As roupas devem ser largas e longas, ir até os pés e as mãos, mas se pode andar de sandálias sem unhas pintadas (turista com unhas das mãos pintadas também tem de ficar sempre com as mãos nos bolsos nos lugares públicos). Nos filmes com cenas de homem e mulher não pode haver proximidade e nem contato físico entre eles.
No Brasil, país ainda laico, felizmente não é assim, porém, diante do crescimento dos evangélicos e do desejo que ele tem de agradá-los, bem que o presidente Jair Bolsonaro gostaria de exigir, entre outras coisas, o padrão em vestir das assembleias de Deus e pentecostais, nas quais as igrejas mais exigentes proíbem às mulheres cortar o cabelo e usar calças como os homens, devendo também vestir roupas largas e saias bem compridas.
O pastor Silas Malafaia, uma espécie de mentor dos evangélicos, tem regras bem fixadas para o traje feminino (não sei se já foi contatado por alguma marca de confecção de roupas gospel para mulheres cristãs), mas fica claro não haver, para ele e essas igrejas, a tão falada igualdade entre homens e mulheres. Isso não é bíblico, no entender dele:
...Mostafa Al-Ahmad e... |
"As mulheres cristãs devem se vestir com decência, sobriedade, com trajes decentes e honrados, evitando modismos indecentes que as desqualificam como servas de Deus. Devem evitar a falta de compostura e a sensualidade".
Em síntese, o corpo da mulher já é pecado, nada de roupas mostrando as curvas e os volumes dos seios, das nádegas, das coxas, nem das barrigas das pernas. Tudo isso é pecado e pode dar más ideias, desviando os homens do bom caminho.

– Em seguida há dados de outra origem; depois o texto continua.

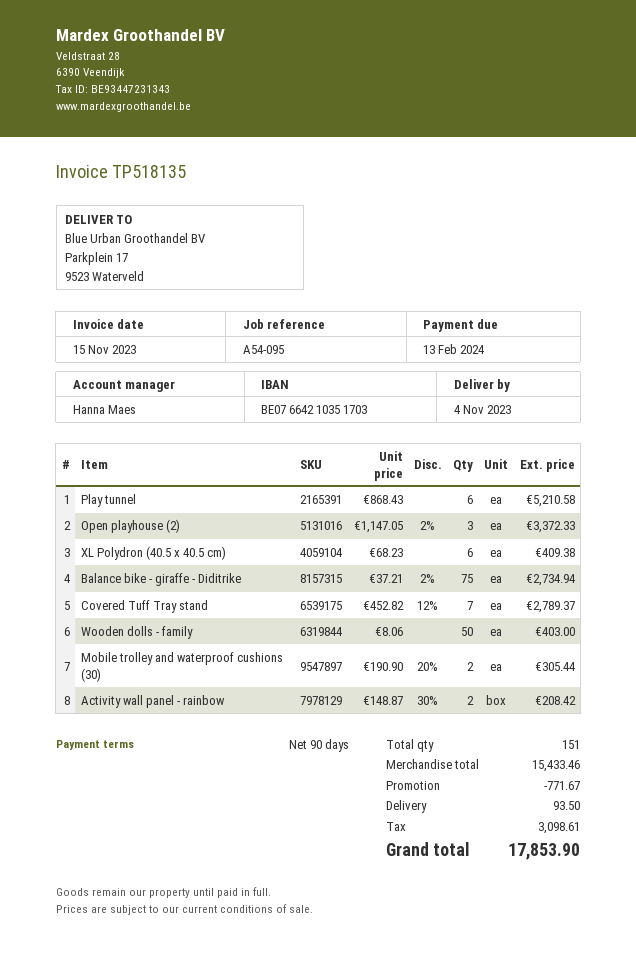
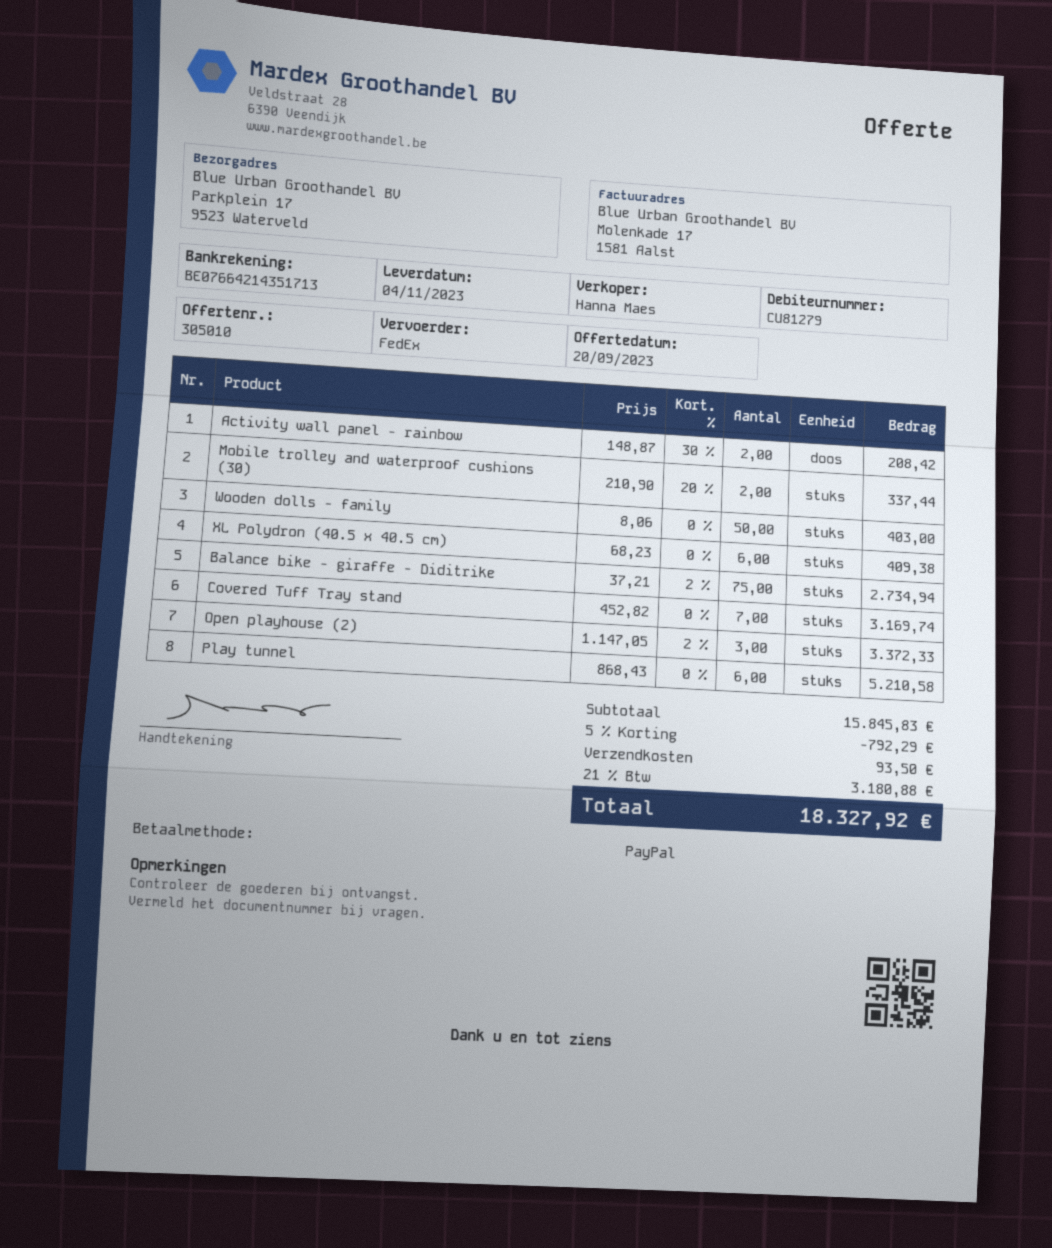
bank account: BE07664210351703 -> BE07664214351713
Covered Tuff Tray stand: 7 x 452.82 - 12% = 2789.37 -> 7 x 452.82 = 3169.74
Mobile trolley and waterproof cushions (30): 2 x 190.90 - 20% = 305.44 -> 2 x 210.90 - 20% = 337.44
subtotal: 15433.46 -> 15845.83
discount: 771.67 -> 792.29
tax: 3098.61 -> 3180.88
total: 17853.90 -> 18327.92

Embora o Brasil não tenha virado ainda uma república teocrática como o Irã, Bolsonaro bem que gostaria de ter apressado essa transformação, pelo menos na Agência Nacional do Cinema, por julgar que falta decoro nos filmes brasileiros.
Assim, na sua obsessão de tudo desmontar e destruir, mirou na Ancine. Primeiro, tirando sua independência, deslocando-a do Ministério da Cultura para a Casa Civil e reduzindo de nove para três os representantes não governamentais da cultura, do cinema e das empresas privadas ligadas à sétima arte.
E a seguir (foi escândalo na época), criando um filtro nos projetos de produções brasileiras: nada de filmes de ativismo, de política ou de gênero, citando que com ele não haveria mais filmes como Bruna Surfistinha, porém fitas destinadas ao bem da família:
"Se não puder ter filtro, extinguimos a Ancine. Não pode é dinheiro público sendo usado para filme pornográfico".
É isto: Bolsonaro queria impor a censura na seleção dos projetos de filmes, abrindo a pior crise no cinema brasileiro. Só agora em junho a Ancine publicou edital para a apresentação de projetos de produções cinematográficas.
É o caso de se perguntar: com filtro ou sem filtro? (por Rui Martins, diretamente da Suíça)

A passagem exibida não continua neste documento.